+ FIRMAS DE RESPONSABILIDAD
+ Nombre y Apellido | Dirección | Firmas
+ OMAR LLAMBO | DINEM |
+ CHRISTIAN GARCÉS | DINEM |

☆ ☆ ☆

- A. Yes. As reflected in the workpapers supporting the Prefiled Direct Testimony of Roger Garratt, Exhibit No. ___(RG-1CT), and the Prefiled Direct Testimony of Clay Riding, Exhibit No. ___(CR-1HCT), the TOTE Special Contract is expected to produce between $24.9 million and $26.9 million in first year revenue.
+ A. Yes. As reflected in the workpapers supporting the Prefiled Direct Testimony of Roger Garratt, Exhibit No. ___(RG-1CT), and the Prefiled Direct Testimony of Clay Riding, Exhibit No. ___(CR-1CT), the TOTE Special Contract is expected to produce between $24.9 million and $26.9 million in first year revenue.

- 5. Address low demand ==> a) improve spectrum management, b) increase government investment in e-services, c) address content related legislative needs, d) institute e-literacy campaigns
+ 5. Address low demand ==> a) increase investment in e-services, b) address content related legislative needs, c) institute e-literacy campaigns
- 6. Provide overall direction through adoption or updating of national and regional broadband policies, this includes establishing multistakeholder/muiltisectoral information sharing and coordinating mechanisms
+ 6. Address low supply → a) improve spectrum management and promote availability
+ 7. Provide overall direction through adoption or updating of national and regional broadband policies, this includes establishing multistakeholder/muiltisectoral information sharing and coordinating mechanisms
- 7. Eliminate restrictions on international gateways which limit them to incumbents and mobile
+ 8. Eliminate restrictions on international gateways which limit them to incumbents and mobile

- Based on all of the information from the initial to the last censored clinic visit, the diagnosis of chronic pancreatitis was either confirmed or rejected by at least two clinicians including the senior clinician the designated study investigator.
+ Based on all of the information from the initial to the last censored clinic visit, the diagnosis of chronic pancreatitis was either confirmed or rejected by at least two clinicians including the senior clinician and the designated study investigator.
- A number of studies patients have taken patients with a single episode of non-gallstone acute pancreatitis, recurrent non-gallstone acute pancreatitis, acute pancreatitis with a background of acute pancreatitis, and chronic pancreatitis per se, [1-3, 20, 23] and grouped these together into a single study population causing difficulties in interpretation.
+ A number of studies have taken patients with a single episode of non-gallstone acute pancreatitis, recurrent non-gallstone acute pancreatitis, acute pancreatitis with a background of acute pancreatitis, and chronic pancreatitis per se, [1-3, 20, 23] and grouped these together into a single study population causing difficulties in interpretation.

☆ ☆ ☆

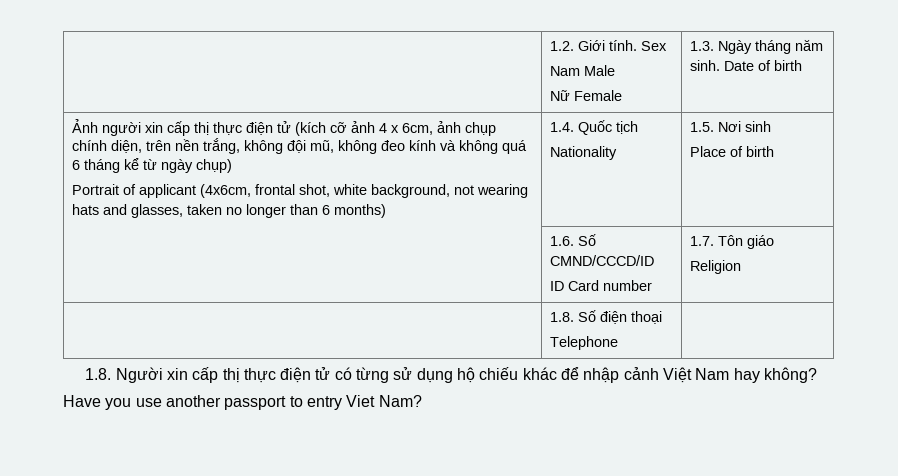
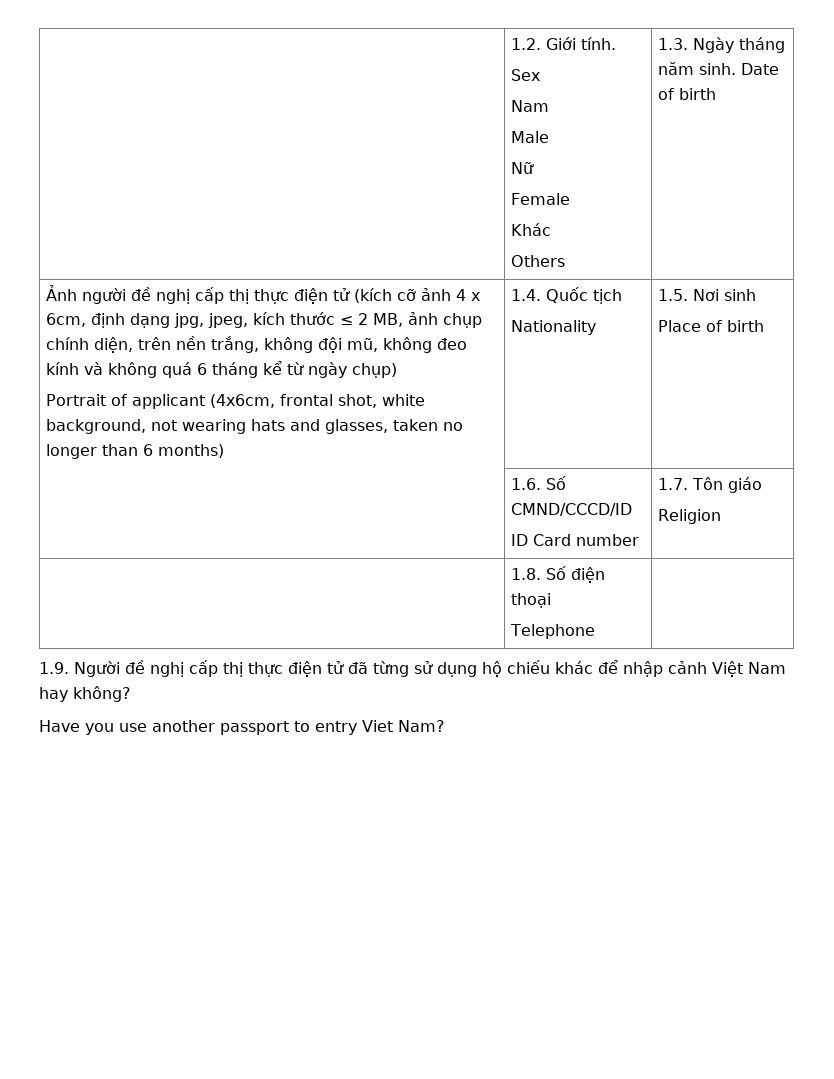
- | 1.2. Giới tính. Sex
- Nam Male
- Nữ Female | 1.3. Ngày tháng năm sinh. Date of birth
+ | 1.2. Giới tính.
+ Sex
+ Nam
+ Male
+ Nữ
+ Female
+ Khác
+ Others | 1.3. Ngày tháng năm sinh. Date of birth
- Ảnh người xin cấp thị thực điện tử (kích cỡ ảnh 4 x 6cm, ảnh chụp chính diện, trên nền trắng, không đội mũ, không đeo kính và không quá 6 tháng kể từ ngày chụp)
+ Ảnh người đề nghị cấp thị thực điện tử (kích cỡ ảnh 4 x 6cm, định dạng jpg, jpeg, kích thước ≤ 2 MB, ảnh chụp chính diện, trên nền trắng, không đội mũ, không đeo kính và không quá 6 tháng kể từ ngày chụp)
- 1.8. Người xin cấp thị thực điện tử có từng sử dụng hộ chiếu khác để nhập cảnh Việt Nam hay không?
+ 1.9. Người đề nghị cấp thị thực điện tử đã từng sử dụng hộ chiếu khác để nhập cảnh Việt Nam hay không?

☆ ☆ ☆

◆ THE PROBLEM
Identify each line of the material where the word "services" shows up, and copy it.

◆ RESPONSE TO THIS TASK
- 5. Address low demand ==> a) improve spectrum management, b) increase government investment in e-services, c) address content related legislative needs, d) institute e-literacy campaigns
+ 5. Address low demand ==> a) increase investment in e-services, b) address content related legislative needs, c) institute e-literacy campaigns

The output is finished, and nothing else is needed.